Voice Enabled Appliances
   A more-toothsome market opportunity for speech recognition seems to be the area of
voice-enabled commands. This is easier to implement than speech dictation because the vocabulary is limited and relatively free of ambiguities (e. g., homonyms).As anyone who's called a family of mutual funds recently can attest, there's already a flourishing market for this in voice response systems. Since the customers are commercial, vendors can charge a lot more for such systems than they can charge home users. One set of candidates for voice enabling is home appliances such as microwaves. I have some reservations about just how well that's going to sell. I can picture someone saying, "...and tomorrow, we'd better start cooking the turkey about 10 o'clock..." and all of a sudden, the microwave turns itself on. Voice warnings were tried in cars a few years ago. About the first time someone alone in her car jumped a foot when she heard a man's voice saying, "Your oil is a little low", the voice-alert system got disconnected. One of the problems with voice-enabled equipment is that there are times when someone's asleep and you don't want to disturb them. But right now, vendors are seeing $ signs when they envision voice-enabled devices. We'll see. Personally, I'm all for it.

MIT's Jupiter" System
    MIT's Jupiter system is a conversational, domain-specific, telephone-based weather information system with a 2,000-word vocabulary. The following questions are typical of the wording of natural-English questions that might be asked of Jupiter.

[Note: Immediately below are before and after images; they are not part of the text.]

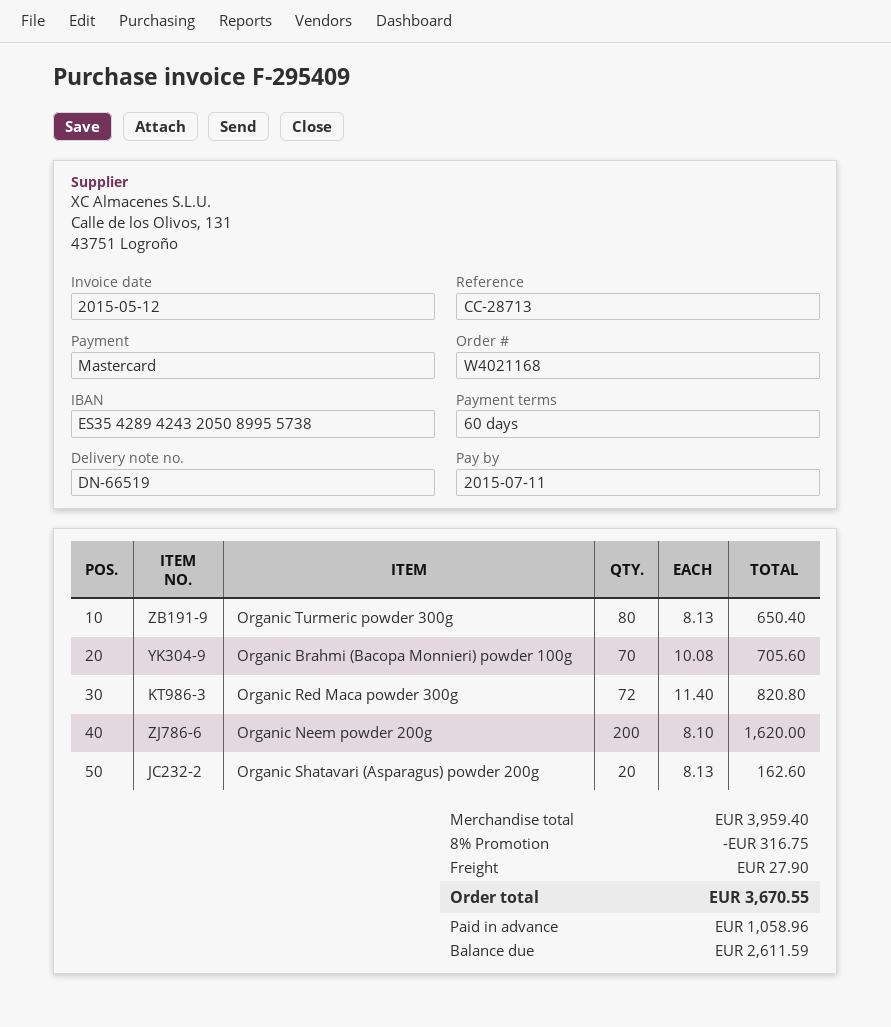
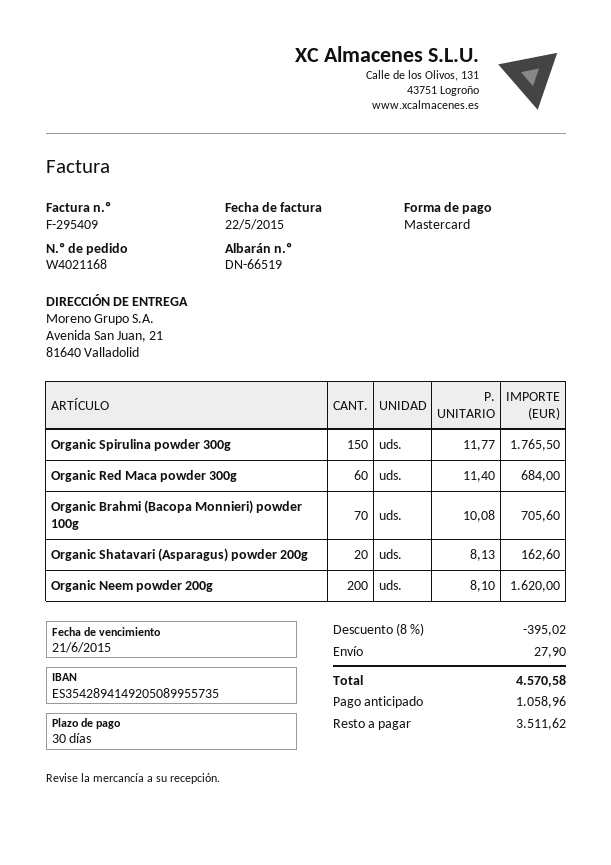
invoice date: 2015-05-12 -> 2015-05-22
payment terms: 60 days -> 30 days
due date: 2015-07-11 -> 2015-06-21
bank account: ES3542894243205089955738 -> ES3542894149205089955735
Organic Turmeric powder 300g: 80 x 8.13 = 650.40 -> none
Organic Red Maca powder 300g: 72 x 11.40 = 820.80 -> 60 x 11.40 = 684.00
Organic Spirulina powder 300g: none -> 150 x 11.77 = 1765.50
discount: 8% = 316.75 -> 8% = 395.02
total: 3670.55 -> 4570.58
balance: 2611.59 -> 3511.62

"- What cities do you know about in California?"
"- How about in France?"
"- What will the temperature be in Boston tomorrow?"
"- What about the humidity?"
"- Are there any flood warnings in the United States?"
"- Where is it sunny in the Caribbean?"
"- What's the wind speed in Chicago?"
"- How about London?"
"- Can you give me the forecast for Seattle?"
"- Will it rain tomorrow in Denver?"

   Jupiter can understand about 80% of the queries received from novice users and more than 95% of those asked by experienced users. Jupiter runs on an unoptimized 500 MHz Pentium III. Jupiter contains a speech recognition module,
SUMMIT, a natural language interpretation module, TINA, and a sentence synthesis module, GENESIS.
You may test this system by calling Jupiter at 1-888-573-TALK (1-888-573-8255).

High Priced Speech Recognition Systems
    I wasn't able to find much information concerning high priced speech recognition systems, but I have the impression that they're targeting applications other than speech dictation. As might be expected, AT&T and Lucent Technologies are key players in this domain.

A Uniquely Human Capability
   It's significant to me that speech recognition is a uniquely-human capability. I find thought-provoking the idea that we can already do as well as we can do with computers in the fraction of a gigops range. That's still down by a factor of several hundred thousand below the 100,000 gigops speed that Hans Moravec has estimated will be needed to emulate the human brain. I should imagine that in no more than 5 years, when we reach speed of several gigops in our laptops and desktops, we'll be capable of pretty sophisticated voice dictation. And at the 100 gigops level projected for 2010, we should be able to approach the human ear at least as far as word recognition is concerned. One hundred gigops would still be only 0.1% of 100,000 gigops. Interesting!